> DATASET CONTENT
_____

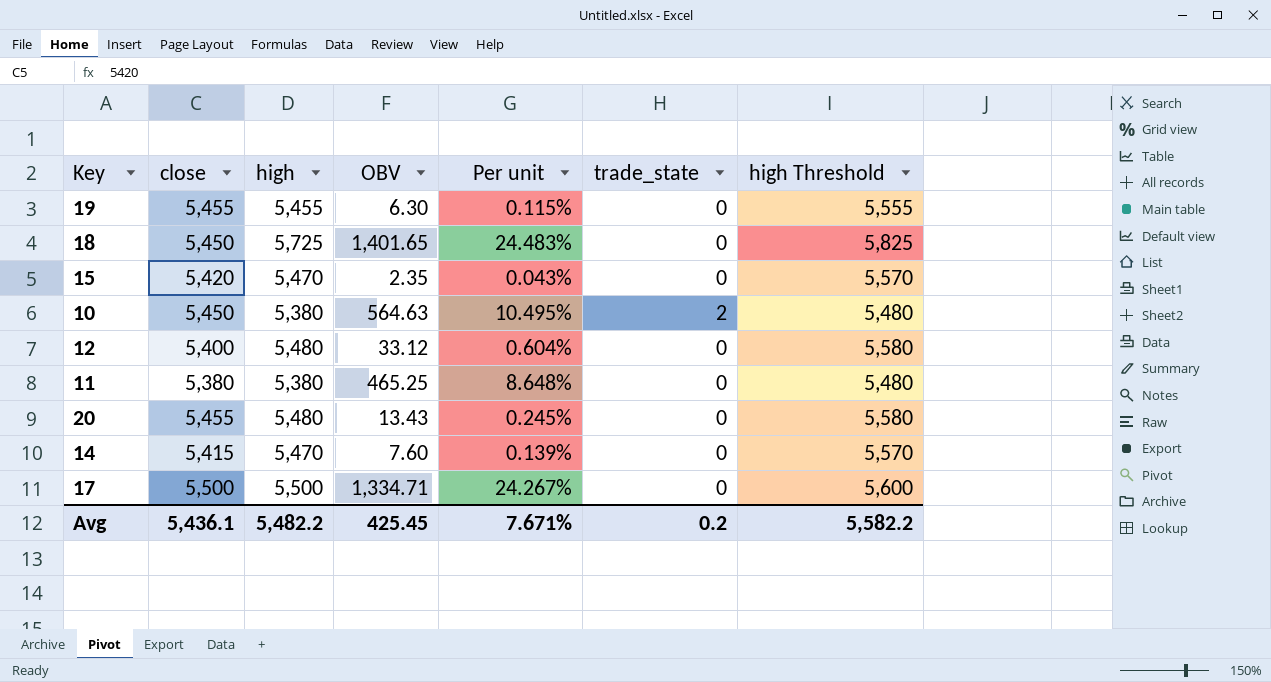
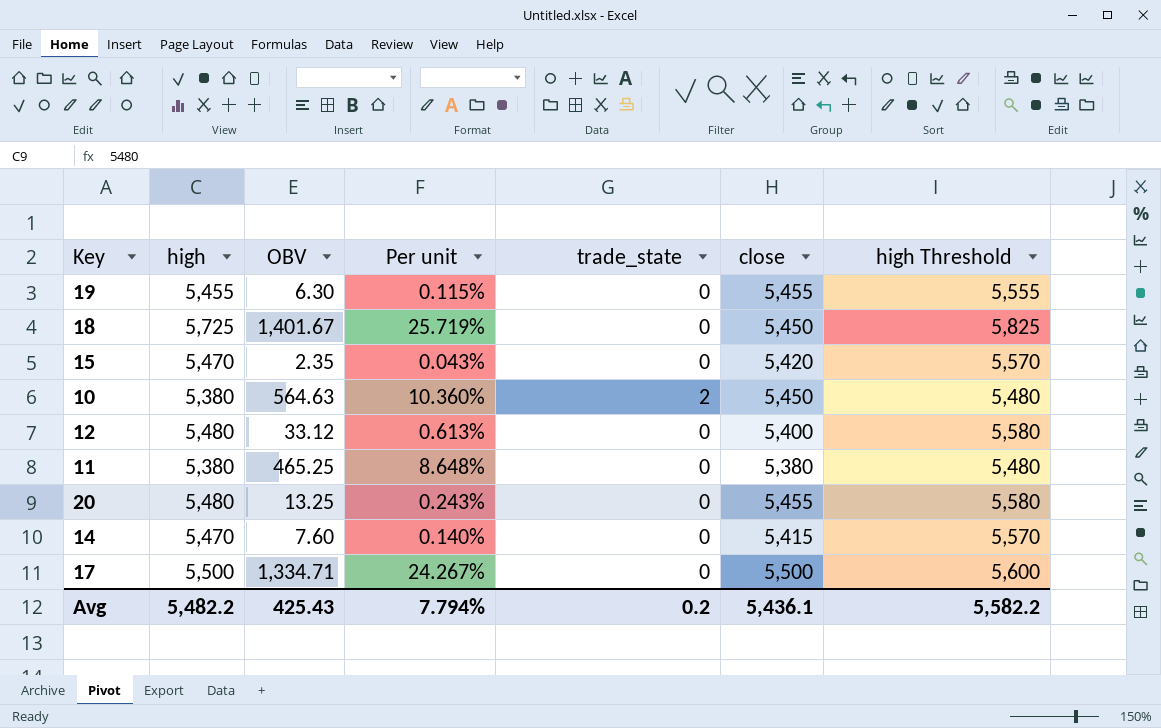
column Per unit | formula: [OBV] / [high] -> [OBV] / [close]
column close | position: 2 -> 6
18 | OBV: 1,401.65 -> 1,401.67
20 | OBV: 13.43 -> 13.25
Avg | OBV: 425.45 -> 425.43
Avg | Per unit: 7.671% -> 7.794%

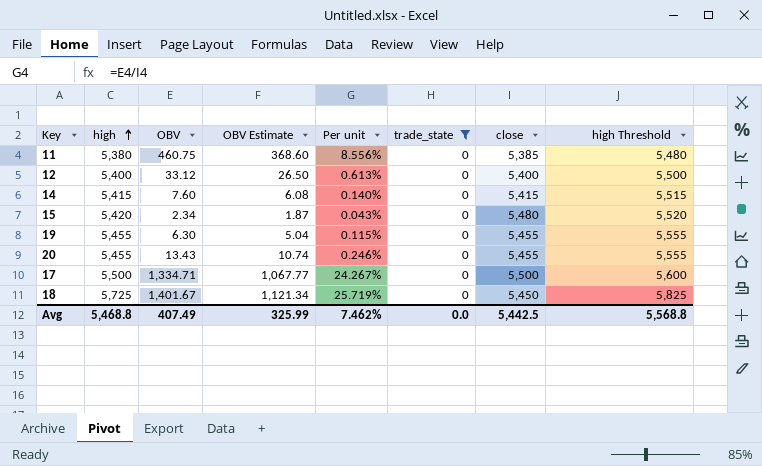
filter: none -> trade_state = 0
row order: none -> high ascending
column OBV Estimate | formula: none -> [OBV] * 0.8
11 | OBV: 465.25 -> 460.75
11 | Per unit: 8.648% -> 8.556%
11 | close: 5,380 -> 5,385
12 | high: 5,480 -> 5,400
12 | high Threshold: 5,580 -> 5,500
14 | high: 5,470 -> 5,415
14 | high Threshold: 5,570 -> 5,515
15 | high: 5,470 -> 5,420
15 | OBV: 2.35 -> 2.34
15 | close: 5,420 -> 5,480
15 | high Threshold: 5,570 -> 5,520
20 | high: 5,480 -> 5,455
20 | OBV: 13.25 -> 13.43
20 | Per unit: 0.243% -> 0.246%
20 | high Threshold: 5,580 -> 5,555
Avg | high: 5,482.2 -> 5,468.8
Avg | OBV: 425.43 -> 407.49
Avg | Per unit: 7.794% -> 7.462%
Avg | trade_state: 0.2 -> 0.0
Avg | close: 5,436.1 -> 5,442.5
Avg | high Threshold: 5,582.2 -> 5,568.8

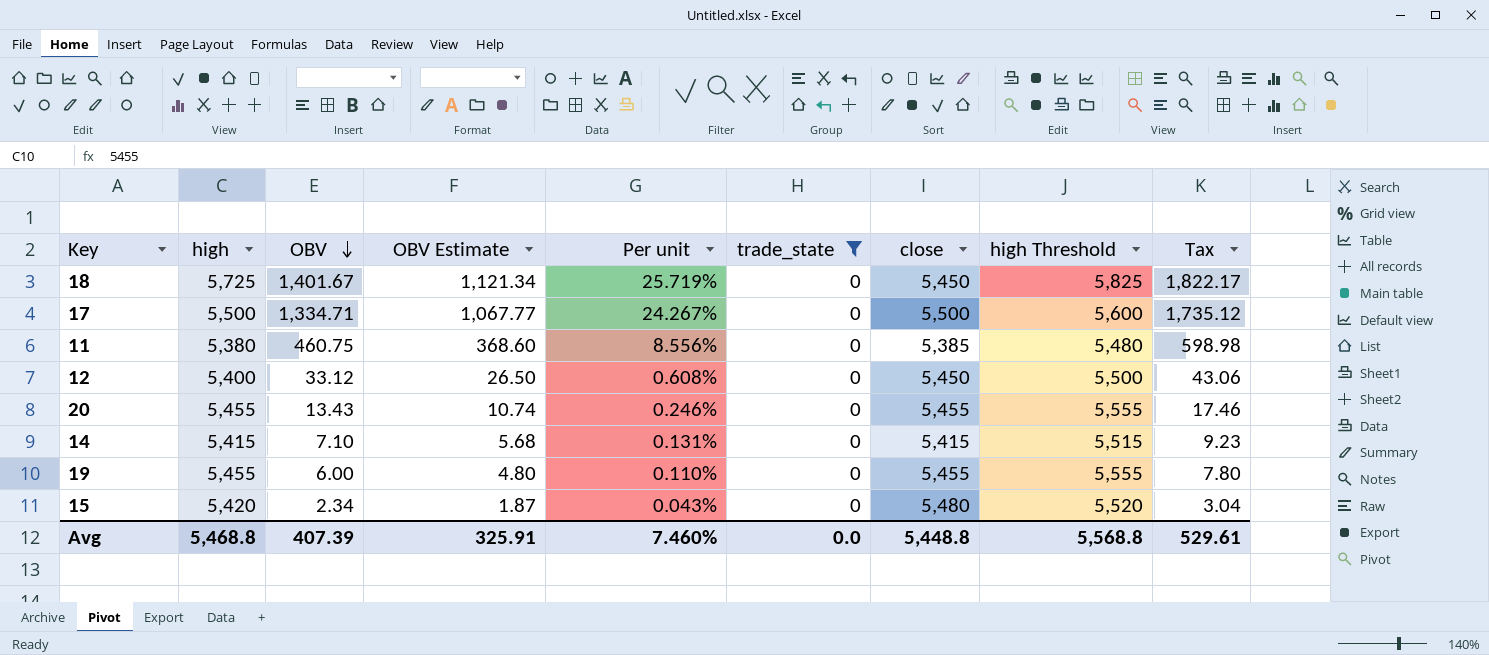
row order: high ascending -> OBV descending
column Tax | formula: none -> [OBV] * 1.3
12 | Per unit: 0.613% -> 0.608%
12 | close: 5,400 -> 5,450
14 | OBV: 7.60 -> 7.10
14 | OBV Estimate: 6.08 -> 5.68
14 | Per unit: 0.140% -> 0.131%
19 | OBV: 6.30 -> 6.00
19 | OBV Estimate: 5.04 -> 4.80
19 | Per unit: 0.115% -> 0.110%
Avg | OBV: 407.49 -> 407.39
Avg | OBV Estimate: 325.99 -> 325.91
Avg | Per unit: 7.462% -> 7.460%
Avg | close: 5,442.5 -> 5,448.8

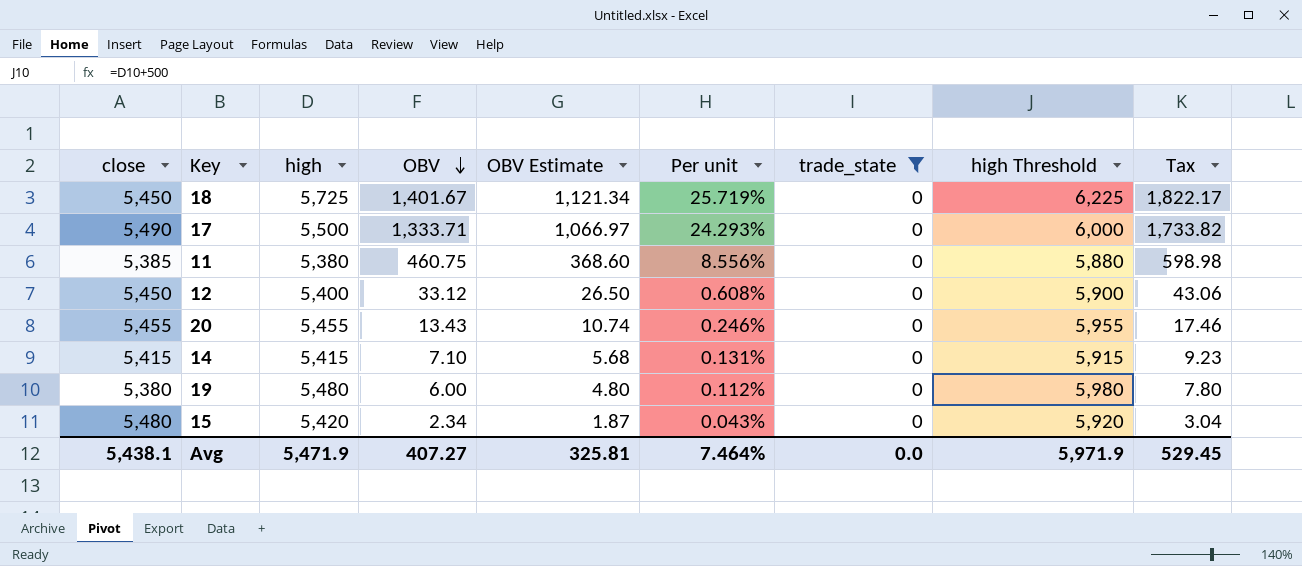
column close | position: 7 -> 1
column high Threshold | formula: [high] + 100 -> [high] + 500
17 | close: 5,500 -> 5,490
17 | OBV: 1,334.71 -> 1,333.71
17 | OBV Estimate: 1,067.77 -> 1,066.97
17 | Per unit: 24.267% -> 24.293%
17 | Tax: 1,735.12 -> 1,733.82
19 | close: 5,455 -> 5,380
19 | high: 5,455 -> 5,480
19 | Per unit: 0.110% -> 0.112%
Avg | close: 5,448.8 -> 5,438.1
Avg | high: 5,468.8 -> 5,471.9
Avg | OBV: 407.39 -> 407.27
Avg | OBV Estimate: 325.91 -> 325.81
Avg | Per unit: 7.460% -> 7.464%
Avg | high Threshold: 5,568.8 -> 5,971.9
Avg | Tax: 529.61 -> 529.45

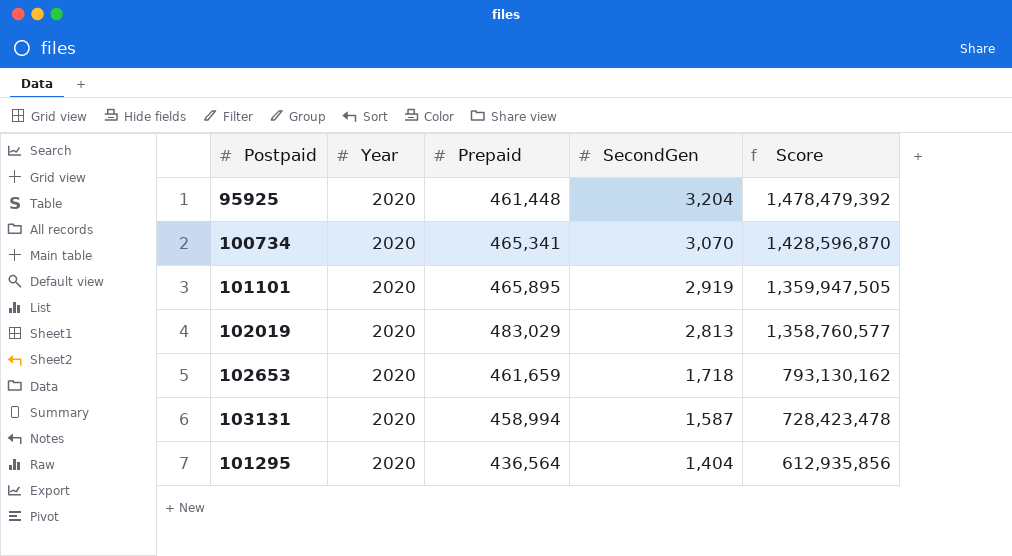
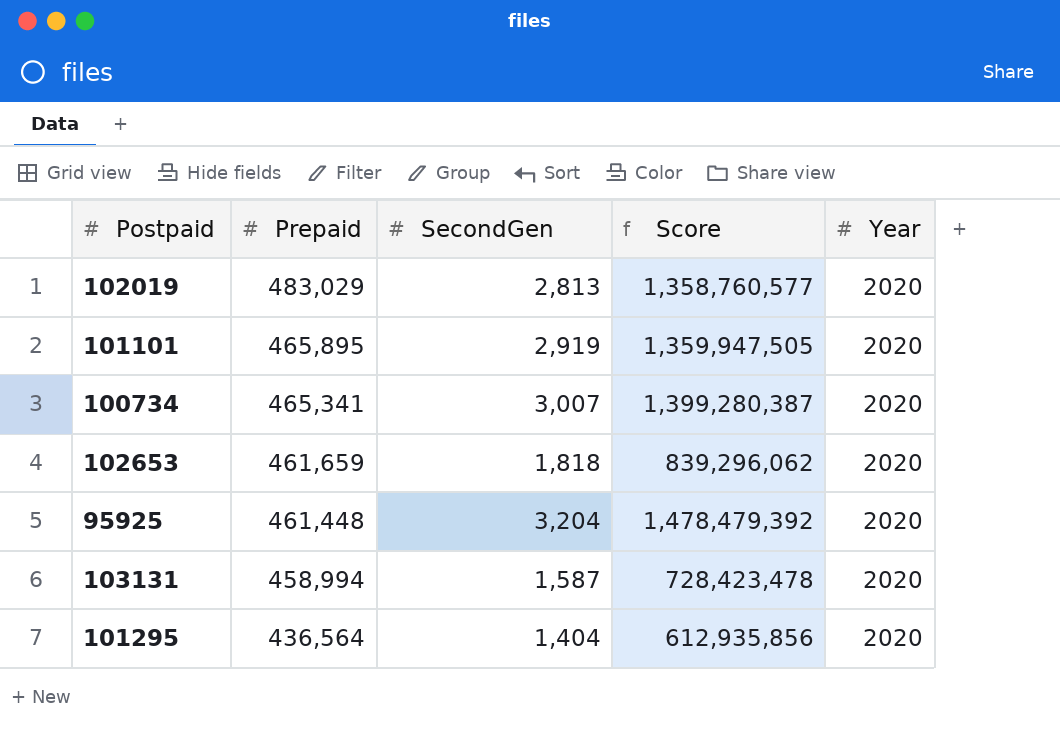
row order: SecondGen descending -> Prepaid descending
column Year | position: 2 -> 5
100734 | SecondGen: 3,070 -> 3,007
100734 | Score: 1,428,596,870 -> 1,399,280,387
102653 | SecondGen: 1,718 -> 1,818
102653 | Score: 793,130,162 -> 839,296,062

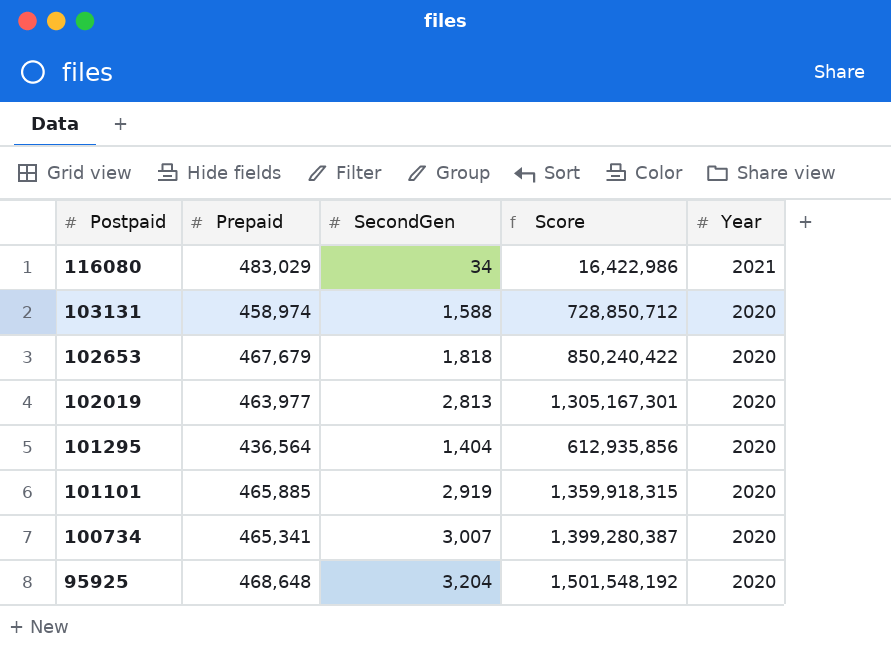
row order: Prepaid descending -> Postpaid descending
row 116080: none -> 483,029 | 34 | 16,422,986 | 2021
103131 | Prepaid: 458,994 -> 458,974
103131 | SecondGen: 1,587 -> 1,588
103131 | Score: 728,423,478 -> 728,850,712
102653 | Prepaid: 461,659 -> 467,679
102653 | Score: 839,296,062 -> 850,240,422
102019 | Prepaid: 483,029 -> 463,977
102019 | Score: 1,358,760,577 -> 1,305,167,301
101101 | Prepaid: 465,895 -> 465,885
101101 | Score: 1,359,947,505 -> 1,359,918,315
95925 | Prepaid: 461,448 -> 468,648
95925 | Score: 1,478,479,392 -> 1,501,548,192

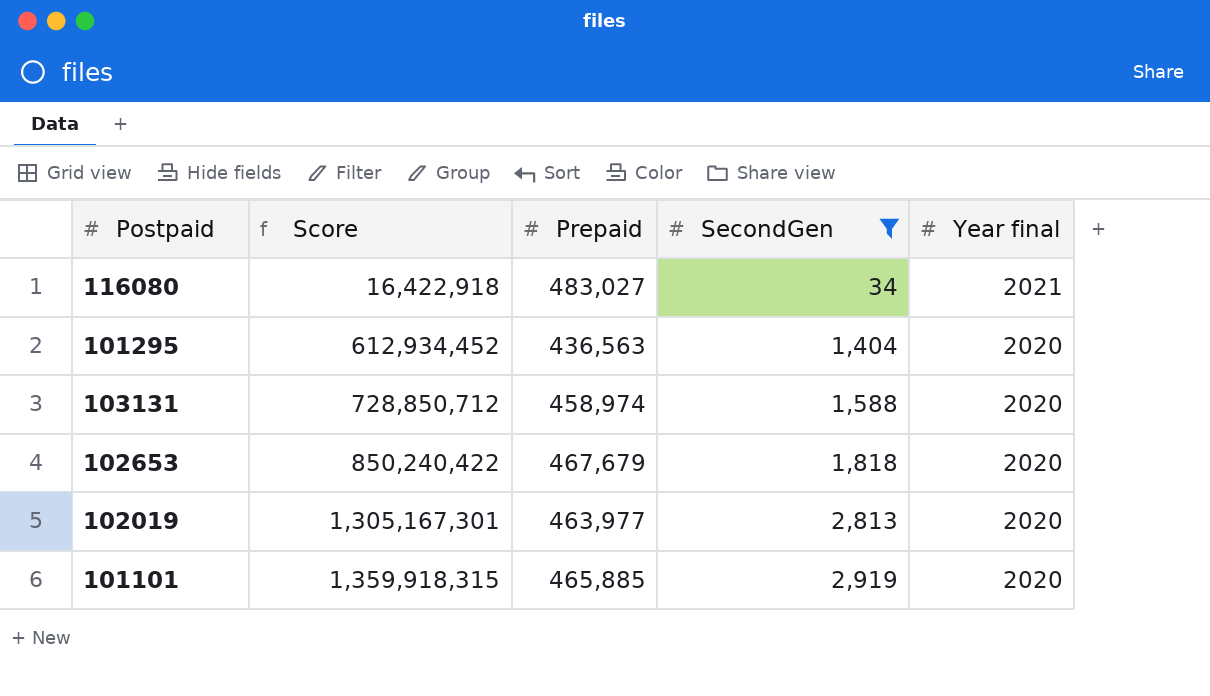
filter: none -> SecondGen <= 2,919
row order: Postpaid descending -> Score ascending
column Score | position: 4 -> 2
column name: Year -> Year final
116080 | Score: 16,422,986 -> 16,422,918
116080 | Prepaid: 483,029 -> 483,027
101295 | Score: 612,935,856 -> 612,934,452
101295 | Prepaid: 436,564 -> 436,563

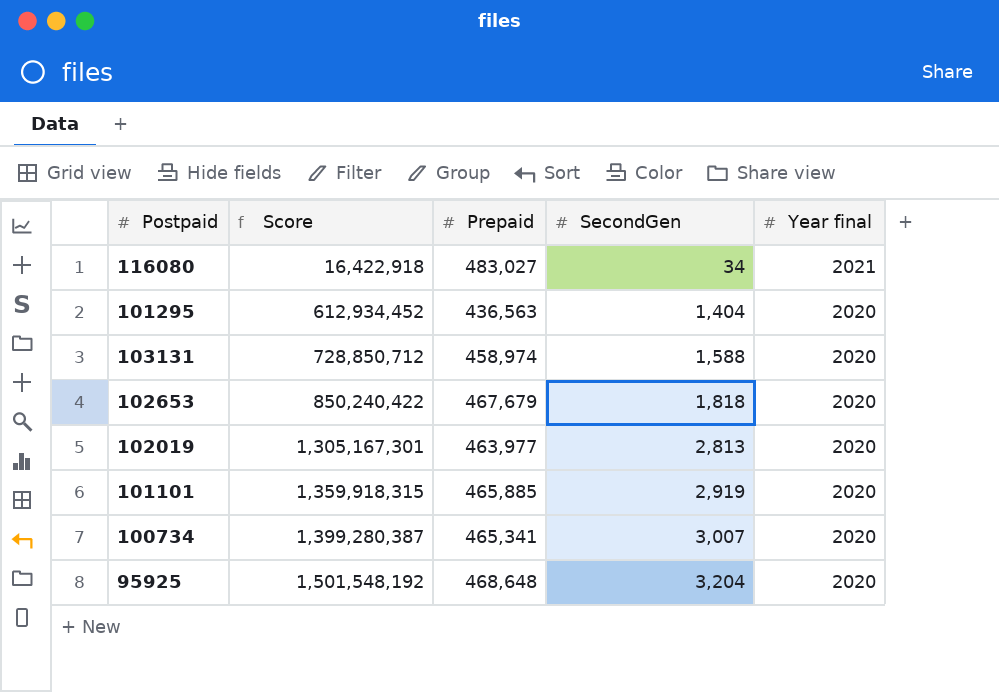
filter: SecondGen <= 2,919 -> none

_____

> EXERCISE DIRECTIONS
An exact reprint of the records above is required, with all pictures left out.

> OUTPUT FOR THIS EXERCISE
column Per unit | formula: [OBV] / [high] -> [OBV] / [close]
column close | position: 2 -> 6
18 | OBV: 1,401.65 -> 1,401.67
20 | OBV: 13.43 -> 13.25
Avg | OBV: 425.45 -> 425.43
Avg | Per unit: 7.671% -> 7.794%

filter: none -> trade_state = 0
row order: none -> high ascending
column OBV Estimate | formula: none -> [OBV] * 0.8
11 | OBV: 465.25 -> 460.75
11 | Per unit: 8.648% -> 8.556%
11 | close: 5,380 -> 5,385
12 | high: 5,480 -> 5,400
12 | high Threshold: 5,580 -> 5,500
14 | high: 5,470 -> 5,415
14 | high Threshold: 5,570 -> 5,515
15 | high: 5,470 -> 5,420
15 | OBV: 2.35 -> 2.34
15 | close: 5,420 -> 5,480
15 | high Threshold: 5,570 -> 5,520
20 | high: 5,480 -> 5,455
20 | OBV: 13.25 -> 13.43
20 | Per unit: 0.243% -> 0.246%
20 | high Threshold: 5,580 -> 5,555
Avg | high: 5,482.2 -> 5,468.8
Avg | OBV: 425.43 -> 407.49
Avg | Per unit: 7.794% -> 7.462%
Avg | trade_state: 0.2 -> 0.0
Avg | close: 5,436.1 -> 5,442.5
Avg | high Threshold: 5,582.2 -> 5,568.8

row order: high ascending -> OBV descending
column Tax | formula: none -> [OBV] * 1.3
12 | Per unit: 0.613% -> 0.608%
12 | close: 5,400 -> 5,450
14 | OBV: 7.60 -> 7.10
14 | OBV Estimate: 6.08 -> 5.68
14 | Per unit: 0.140% -> 0.131%
19 | OBV: 6.30 -> 6.00
19 | OBV Estimate: 5.04 -> 4.80
19 | Per unit: 0.115% -> 0.110%
Avg | OBV: 407.49 -> 407.39
Avg | OBV Estimate: 325.99 -> 325.91
Avg | Per unit: 7.462% -> 7.460%
Avg | close: 5,442.5 -> 5,448.8

column close | position: 7 -> 1
column high Threshold | formula: [high] + 100 -> [high] + 500
17 | close: 5,500 -> 5,490
17 | OBV: 1,334.71 -> 1,333.71
17 | OBV Estimate: 1,067.77 -> 1,066.97
17 | Per unit: 24.267% -> 24.293%
17 | Tax: 1,735.12 -> 1,733.82
19 | close: 5,455 -> 5,380
19 | high: 5,455 -> 5,480
19 | Per unit: 0.110% -> 0.112%
Avg | close: 5,448.8 -> 5,438.1
Avg | high: 5,468.8 -> 5,471.9
Avg | OBV: 407.39 -> 407.27
Avg | OBV Estimate: 325.91 -> 325.81
Avg | Per unit: 7.460% -> 7.464%
Avg | high Threshold: 5,568.8 -> 5,971.9
Avg | Tax: 529.61 -> 529.45

row order: SecondGen descending -> Prepaid descending
column Year | position: 2 -> 5
100734 | SecondGen: 3,070 -> 3,007
100734 | Score: 1,428,596,870 -> 1,399,280,387
102653 | SecondGen: 1,718 -> 1,818
102653 | Score: 793,130,162 -> 839,296,062

row order: Prepaid descending -> Postpaid descending
row 116080: none -> 483,029 | 34 | 16,422,986 | 2021
103131 | Prepaid: 458,994 -> 458,974
103131 | SecondGen: 1,587 -> 1,588
103131 | Score: 728,423,478 -> 728,850,712
102653 | Prepaid: 461,659 -> 467,679
102653 | Score: 839,296,062 -> 850,240,422
102019 | Prepaid: 483,029 -> 463,977
102019 | Score: 1,358,760,577 -> 1,305,167,301
101101 | Prepaid: 465,895 -> 465,885
101101 | Score: 1,359,947,505 -> 1,359,918,315
95925 | Prepaid: 461,448 -> 468,648
95925 | Score: 1,478,479,392 -> 1,501,548,192

filter: none -> SecondGen <= 2,919
row order: Postpaid descending -> Score ascending
column Score | position: 4 -> 2
column name: Year -> Year final
116080 | Score: 16,422,986 -> 16,422,918
116080 | Prepaid: 483,029 -> 483,027
101295 | Score: 612,935,856 -> 612,934,452
101295 | Prepaid: 436,564 -> 436,563

filter: SecondGen <= 2,919 -> none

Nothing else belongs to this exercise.